Welp, here we go again. It was announced and confirmed that A Nightmare on Elm Street will be given (or subjected to) a second reboot.
The series was initially given a “fresh” start in 2010 but that version, starring Jackie Earle Haley, was widely panned by critics and derided by fans. So, New Line are giving it another shot.
Honestly, this isn’t an entirely bad thing. When it comes to remakes and reboots, I tend to simply view them as exactly what they are: new movies offering a new perspective. If that new perspective is an interesting, original and entertaining one, great. If not, then I always have the original film to turn to when the mood strikes.
And where Nightmare is concerned, well, it’s ripe for a modern take. Visually, thematically and storytelling-wise, the premise holds some pretty deep potential, and today’s technology has further widened that potential.
That said, there’re a few things I would especially like to see in a new Nightmare on Elm Street.
1 – Keep Cartoon Freddy Far, Far Away
This is one thing the previous reboot actually did right. In the original series, Freddy had become a caricature of himself. It began, I would say, in part 3 (the popularity of the TV kill probably got the ball rolling), got a tad worse in part 4 (Freddy’s pizza, anyone?), still worse in part 5 (Super Freddy riding in on a skateboard . . . ugh), and reached its painfully campy zenith with Freddy’s Dead (the examples here are simply too numerous to list, just pick one…).
Freddy has a sense of humor, yes (and its importance will be addressed), but it’s a dark and deadly sense of humor, a sense of humor meant to make his kills all the scarier and more disturbing. For example, in part 3, turning Phillip into one of his own marionettes was, on a certain level, funny—and Freddy certainly thought it was hilarious. But that the strings were his bloody veins, pulled from his wrists, leading him to what would appear to be a suicide, was anything but funny.

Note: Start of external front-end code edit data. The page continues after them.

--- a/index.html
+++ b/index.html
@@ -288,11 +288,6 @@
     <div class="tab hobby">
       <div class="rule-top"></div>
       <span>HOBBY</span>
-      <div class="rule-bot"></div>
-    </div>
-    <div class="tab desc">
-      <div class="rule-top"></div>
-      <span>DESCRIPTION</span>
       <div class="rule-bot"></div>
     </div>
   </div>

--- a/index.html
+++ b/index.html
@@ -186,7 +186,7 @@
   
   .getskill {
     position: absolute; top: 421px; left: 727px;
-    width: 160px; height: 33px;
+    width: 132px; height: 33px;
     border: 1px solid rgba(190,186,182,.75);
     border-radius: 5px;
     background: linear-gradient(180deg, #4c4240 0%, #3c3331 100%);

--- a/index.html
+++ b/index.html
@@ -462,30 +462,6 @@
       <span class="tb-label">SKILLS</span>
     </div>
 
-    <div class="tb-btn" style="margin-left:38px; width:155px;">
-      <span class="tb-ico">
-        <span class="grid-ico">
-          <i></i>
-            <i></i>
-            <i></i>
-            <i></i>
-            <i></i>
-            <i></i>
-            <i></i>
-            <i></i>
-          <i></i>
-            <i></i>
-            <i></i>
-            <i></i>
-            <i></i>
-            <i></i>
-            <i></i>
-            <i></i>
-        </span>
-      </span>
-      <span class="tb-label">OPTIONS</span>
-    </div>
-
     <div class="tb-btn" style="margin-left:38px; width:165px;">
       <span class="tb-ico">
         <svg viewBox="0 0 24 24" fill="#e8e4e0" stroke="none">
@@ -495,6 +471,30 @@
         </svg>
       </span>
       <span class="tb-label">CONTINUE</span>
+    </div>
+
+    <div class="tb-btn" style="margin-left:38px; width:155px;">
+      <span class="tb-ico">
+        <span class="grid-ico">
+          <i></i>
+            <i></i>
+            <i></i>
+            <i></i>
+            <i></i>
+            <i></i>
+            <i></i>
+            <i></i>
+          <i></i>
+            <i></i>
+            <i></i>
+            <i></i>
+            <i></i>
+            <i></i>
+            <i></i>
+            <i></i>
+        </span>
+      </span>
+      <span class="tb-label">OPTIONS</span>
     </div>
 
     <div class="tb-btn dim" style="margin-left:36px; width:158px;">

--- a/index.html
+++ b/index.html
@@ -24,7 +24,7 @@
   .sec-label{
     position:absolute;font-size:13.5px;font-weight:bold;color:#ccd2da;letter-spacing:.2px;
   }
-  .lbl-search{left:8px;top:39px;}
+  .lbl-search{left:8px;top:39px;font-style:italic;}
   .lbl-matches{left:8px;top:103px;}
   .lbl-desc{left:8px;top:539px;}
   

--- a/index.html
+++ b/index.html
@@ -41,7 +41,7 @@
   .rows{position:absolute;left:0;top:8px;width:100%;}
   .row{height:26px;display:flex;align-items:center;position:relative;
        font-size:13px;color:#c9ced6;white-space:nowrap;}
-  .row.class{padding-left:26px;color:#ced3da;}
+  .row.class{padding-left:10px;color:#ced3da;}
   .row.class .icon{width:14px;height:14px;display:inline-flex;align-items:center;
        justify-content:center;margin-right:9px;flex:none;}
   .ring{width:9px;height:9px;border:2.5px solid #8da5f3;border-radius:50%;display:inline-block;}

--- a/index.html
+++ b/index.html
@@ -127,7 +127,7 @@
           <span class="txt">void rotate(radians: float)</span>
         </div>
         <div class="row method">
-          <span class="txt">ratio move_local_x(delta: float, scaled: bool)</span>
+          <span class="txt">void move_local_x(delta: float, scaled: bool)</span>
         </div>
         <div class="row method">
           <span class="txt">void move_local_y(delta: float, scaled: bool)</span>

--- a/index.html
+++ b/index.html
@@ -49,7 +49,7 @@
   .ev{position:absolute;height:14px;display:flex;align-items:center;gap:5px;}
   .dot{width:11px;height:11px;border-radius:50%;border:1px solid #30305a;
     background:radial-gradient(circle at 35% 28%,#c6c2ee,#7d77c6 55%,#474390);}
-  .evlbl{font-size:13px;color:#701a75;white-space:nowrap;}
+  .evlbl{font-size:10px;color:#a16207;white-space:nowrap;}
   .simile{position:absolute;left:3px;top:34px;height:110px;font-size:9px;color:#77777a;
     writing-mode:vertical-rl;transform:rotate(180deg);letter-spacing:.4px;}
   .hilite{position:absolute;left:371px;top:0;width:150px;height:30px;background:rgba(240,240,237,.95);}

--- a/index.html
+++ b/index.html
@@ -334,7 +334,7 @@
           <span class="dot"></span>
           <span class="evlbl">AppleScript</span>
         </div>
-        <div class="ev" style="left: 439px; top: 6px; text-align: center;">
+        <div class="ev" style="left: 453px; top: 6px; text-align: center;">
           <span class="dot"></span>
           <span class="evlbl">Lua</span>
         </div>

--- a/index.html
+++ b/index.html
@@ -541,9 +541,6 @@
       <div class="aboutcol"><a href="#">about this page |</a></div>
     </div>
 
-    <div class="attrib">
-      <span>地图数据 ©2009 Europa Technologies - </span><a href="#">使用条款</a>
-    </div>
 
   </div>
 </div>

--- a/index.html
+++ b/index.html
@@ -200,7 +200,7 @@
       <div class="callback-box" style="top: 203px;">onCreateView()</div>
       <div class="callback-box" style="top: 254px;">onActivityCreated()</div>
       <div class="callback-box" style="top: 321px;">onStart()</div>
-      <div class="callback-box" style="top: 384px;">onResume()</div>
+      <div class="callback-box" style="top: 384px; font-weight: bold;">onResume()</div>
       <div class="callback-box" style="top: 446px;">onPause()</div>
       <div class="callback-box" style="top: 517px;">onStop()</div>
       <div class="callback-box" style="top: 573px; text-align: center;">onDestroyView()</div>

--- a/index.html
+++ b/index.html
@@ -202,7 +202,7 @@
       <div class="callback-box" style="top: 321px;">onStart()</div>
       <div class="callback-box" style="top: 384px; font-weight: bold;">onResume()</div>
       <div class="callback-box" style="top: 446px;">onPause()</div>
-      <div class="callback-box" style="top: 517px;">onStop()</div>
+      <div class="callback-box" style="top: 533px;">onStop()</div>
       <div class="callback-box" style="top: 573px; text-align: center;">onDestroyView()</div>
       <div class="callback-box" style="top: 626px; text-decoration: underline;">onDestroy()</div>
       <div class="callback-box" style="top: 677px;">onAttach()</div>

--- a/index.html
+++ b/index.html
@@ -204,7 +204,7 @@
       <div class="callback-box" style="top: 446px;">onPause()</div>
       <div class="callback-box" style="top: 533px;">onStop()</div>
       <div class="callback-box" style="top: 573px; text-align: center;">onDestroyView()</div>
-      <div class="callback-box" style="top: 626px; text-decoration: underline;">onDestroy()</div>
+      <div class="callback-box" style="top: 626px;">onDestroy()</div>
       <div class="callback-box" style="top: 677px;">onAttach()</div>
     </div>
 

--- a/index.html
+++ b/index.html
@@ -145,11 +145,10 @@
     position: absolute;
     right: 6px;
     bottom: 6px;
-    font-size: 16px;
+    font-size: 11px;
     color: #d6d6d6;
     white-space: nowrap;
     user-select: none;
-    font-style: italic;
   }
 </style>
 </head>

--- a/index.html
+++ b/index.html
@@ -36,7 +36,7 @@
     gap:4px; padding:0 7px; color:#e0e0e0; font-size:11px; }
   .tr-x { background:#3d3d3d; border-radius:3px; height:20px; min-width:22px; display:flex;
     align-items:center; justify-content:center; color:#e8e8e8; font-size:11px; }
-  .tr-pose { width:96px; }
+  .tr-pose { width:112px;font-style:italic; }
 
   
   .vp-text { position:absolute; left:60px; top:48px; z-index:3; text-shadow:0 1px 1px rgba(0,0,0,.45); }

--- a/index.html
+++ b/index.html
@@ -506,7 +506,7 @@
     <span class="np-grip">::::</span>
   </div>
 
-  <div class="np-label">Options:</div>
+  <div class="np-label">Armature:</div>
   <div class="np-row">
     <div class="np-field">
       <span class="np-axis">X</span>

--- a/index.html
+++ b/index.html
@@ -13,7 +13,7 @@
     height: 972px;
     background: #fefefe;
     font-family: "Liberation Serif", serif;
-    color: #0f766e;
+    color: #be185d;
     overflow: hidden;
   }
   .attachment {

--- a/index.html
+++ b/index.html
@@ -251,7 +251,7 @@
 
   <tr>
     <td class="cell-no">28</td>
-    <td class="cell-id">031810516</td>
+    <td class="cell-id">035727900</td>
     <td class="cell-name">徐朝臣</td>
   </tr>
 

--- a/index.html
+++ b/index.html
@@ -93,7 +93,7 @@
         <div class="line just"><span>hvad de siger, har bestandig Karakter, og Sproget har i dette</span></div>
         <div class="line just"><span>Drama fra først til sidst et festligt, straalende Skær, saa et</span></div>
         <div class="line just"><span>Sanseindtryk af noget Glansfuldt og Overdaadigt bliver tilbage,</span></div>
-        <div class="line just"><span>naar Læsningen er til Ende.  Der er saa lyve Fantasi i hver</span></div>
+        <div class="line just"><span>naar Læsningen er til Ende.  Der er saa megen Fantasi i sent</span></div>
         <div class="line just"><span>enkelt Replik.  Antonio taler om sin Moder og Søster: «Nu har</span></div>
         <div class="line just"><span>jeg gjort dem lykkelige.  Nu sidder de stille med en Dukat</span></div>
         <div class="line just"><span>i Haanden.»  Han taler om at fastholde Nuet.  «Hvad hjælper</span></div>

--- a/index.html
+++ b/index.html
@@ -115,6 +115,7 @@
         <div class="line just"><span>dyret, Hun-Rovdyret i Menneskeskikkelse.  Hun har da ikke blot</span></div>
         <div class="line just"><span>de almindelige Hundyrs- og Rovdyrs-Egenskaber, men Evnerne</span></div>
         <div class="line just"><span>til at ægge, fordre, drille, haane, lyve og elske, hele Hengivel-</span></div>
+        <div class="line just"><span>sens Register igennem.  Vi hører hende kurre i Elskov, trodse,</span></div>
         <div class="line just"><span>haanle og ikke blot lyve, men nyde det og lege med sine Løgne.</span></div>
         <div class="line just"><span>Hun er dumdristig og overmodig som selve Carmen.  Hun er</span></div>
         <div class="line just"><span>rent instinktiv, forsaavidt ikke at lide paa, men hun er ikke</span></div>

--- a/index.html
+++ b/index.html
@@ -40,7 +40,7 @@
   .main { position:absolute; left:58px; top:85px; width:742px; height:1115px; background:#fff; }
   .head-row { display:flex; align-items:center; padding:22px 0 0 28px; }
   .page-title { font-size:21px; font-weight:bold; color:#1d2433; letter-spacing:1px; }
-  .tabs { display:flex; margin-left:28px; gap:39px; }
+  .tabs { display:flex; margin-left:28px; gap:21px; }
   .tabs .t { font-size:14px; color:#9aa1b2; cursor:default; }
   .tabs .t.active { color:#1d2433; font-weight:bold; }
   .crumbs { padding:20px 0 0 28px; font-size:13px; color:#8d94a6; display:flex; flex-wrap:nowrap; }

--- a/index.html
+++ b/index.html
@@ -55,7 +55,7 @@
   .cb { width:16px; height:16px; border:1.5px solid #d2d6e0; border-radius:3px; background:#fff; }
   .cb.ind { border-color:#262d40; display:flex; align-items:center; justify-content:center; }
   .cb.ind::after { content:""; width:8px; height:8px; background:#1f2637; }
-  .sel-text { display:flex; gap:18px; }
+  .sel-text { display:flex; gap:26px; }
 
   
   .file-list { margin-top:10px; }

Eventually, Freddy’s sense of humor was simply taken too far, with every kill preceded or followed by a lame one-liner. This is completely unnecessary, serves only to defuse the scares and should be left out of the reboot.
2 – Freddy’s Darkly Ironic Sense of Humor
That said, Freddy is a funny guy—or at least he thinks he is. But he’s funny in the way getting gruesomely absorbed by your own motorcycle as you crash the thing is funny. He’s not funny in the way that riding a broom stick through a tornado is funny . . . ‘cause that’s just not funny.
His kills should be ironic, they should, in some twisted way, tie into the victim’s fears. They should make sense and exist not as a sight gag or as something upon which to hang a one-liner. By killing his victims in their dreams using a method or motif that relates to their waking reality, Freddy is essentially trolling them and demonstrating his complete mastery of the dream world.
His dark irony isn’t just Freddy exercising his sense of humor, it’s Freddy exercising his power.
3 – Spectacular Kills
The first reboot played it far too safe. Yeah, it was probably going for nostalgia by recreating kills from the first film, but it came off lazy, given that effects that had been challenging and creatively taxing in 1984 were comparatively easy to reproduce in 2010. With today’s technology the audience will and should demand more.
This guy kills his victims in their dreams. Absolutely anything can happen in dreams: the creators of the next Nightmare should write that line at the top of every page of the script. Hell, it should be the film’s working title.
Victims are sucked dry, leaving a deflated husk behind. Victims are turned into bugs, chitinous limbs bursting through tearing skin. Victims are puppeteered about by their own veins.
Absolutely anything can happen in dreams.
4 – Something New
Give us a twist. Even Craven successfully reinvented the wheel with New Nightmare, essentially brining Freddy into the “real” world. Time to take that wheel back to the drawing board again.
Maybe Freddy is a woman this time around. Maybe Freddy proves to be a subconscious manifestation of the Final Girl’s own inner darkness. Maybe the dreamscape is actually a space—Jacob’s Ladder-style—between life and death, the whole movie taking place in the mind of a dying child killer as he rides the lightning.
Again, the basic premise allows for nearly anything. A few things need to stay, such as the basic back story, Freddy’s basic look, the basic tone, and the connection to dreams—everything else is up for grabs.
So, new Freddy creators, go ahead and make our wildest nightmares come true. I dare you.
What else would you like to see in the new Nightmare on Elm Street reboot?